Ingredients for 2 bowls:
2.5 dl brown rice
270 gram organic, plain tofu
3 dl of edamame beans
1 avocado
1 ripe mango
2 dl chopped cucumber
1/2 lime (the juice!)
1 red onion
1 spring onion
Fresh chili (amount depends on how spicy you want it)
2 cm fresh ginger
Nori sprinkles
2 handful’s of Macadamia nuts

For the tofu marinade:
1 dl Tamari sauce
2 tbsp coconut syrup
2 cm fresh ginger
Fresh chili (amount depends on how spicy you want it)
1 tbsp sesame seeds
1 tsp paprika powder

Pickled onion:
1 red onion
3 dl of water
1/2 dl of vinegar
2 tbsp of agave syrup


Instructions:
1: Pickle the red onion. Slice the onion into thin slices and put it in a small bowl or glass. Cover it with water, vinegar and agave syrup. Stir. Cover the bowl and let it rest in the fridge. You can also do this one day before.
2. Preheat the oven to 175°C.
3. Prepare the tofu. Press the tofu block with paper towels to get as much water out of it as possible. Slice the tofu into 1 cm wide slices and put them on a plate. Take new paper towels and press it one more time to soak up the water. Then slice into smaller squares.
4. Tofu marinade. In a small bowl: mix tamari, coconut syrup, finely chopped fresh ginger, paprika powder, finely chopped fresh chili and sesame seeds. Pour the marinade over the tofu and make sure all the pieces of tofu are covered in marinade. Let it rest for at least 10 minutes.
5. Boil the rice. Follow the instructions on the package. Brown rice usually takes 30-45 minutes to cook.
6. Put a parchment paper on an oven tray, spread the pieces of tofu on the parchment paper, pour the marinade on top and sprinkle with some more paprika powder and sesame seeds. Bake in the oven on 175°C for around 30 minutes. Flip the pieces around after 15 min. All ovens are different so make sure to keep an eye on it with the timing.
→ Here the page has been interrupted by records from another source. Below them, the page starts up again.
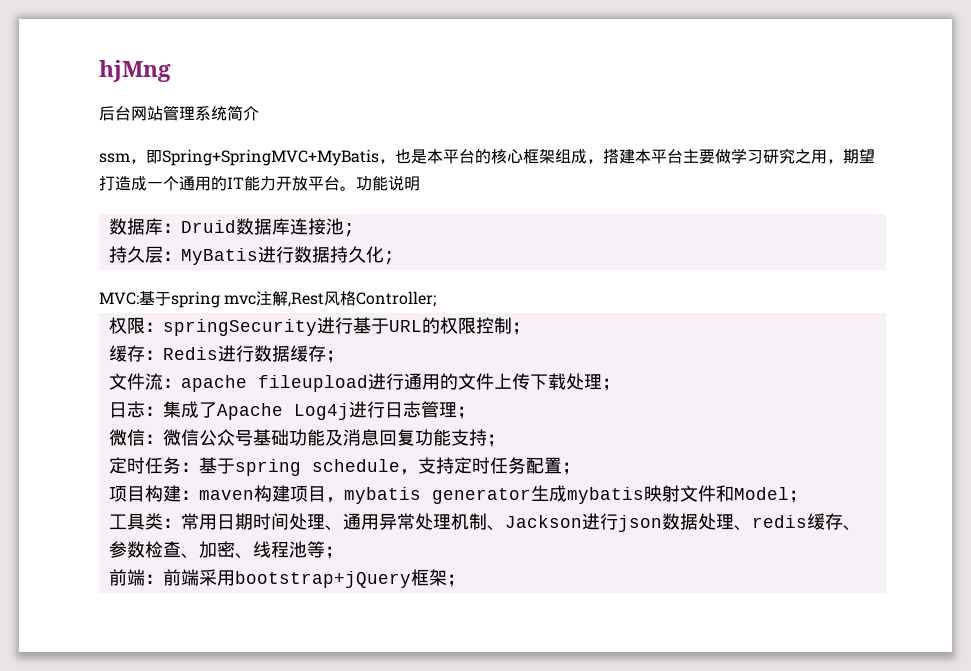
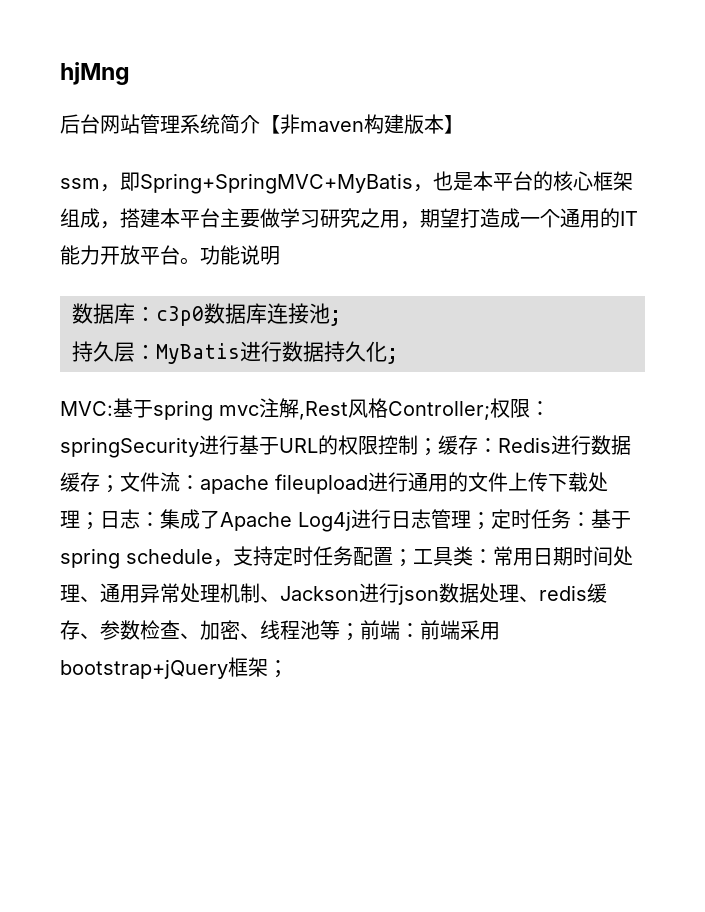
(259, 113) none -> [260,114,464,134] 【非maven构建版本】
[180,220,236,233] Druid -> [156,306,204,326] c3p0
(437, 299) // -> (490, 410) none
(530, 328) // -> (438, 447) none
(344, 356) // -> (120, 484) none
(620, 384) // -> (100, 521) none
[108,429,505,447] // 微信：微信公众号基础功能及消息回复功能支持； // -> (491, 521) none
[108,485,807,504] // 项目构建：maven构建项目，mybatis generator生成mybatis映射文件和Model； // -> (413, 558) none
(343, 552) // -> (360, 632) none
7. Now it’s time to make the mango salsa! Chop mango, cucumber, fresh chili, put in a bowl and stir together with fresh lime juice.
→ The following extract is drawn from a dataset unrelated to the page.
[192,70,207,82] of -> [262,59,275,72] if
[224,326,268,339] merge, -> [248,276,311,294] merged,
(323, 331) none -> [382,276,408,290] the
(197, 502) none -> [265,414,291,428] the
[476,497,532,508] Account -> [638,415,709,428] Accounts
8. Roast macadamia nuts in a pan on low heat. No oil needed. Remember to flip the nuts around so they wont burn. They should be light brown on the edges and warm. Add a pinch of salt if you like and chop into smaller pieces when done.
9. When the rice and tofu are done, it’s finally time to build the poke bowls! Start to add rice in the bottom of the bowls. Then on top, add mango salsa, edamame beans, pickled onion, tofu, slices of fresh avocado and thinly sliced fresh ginger. Sprinkle with chopped spring onion, warm macadamia nuts, sesame seeds and nori sprinkle. Drizzle some tamari on top.
Time to enjoy!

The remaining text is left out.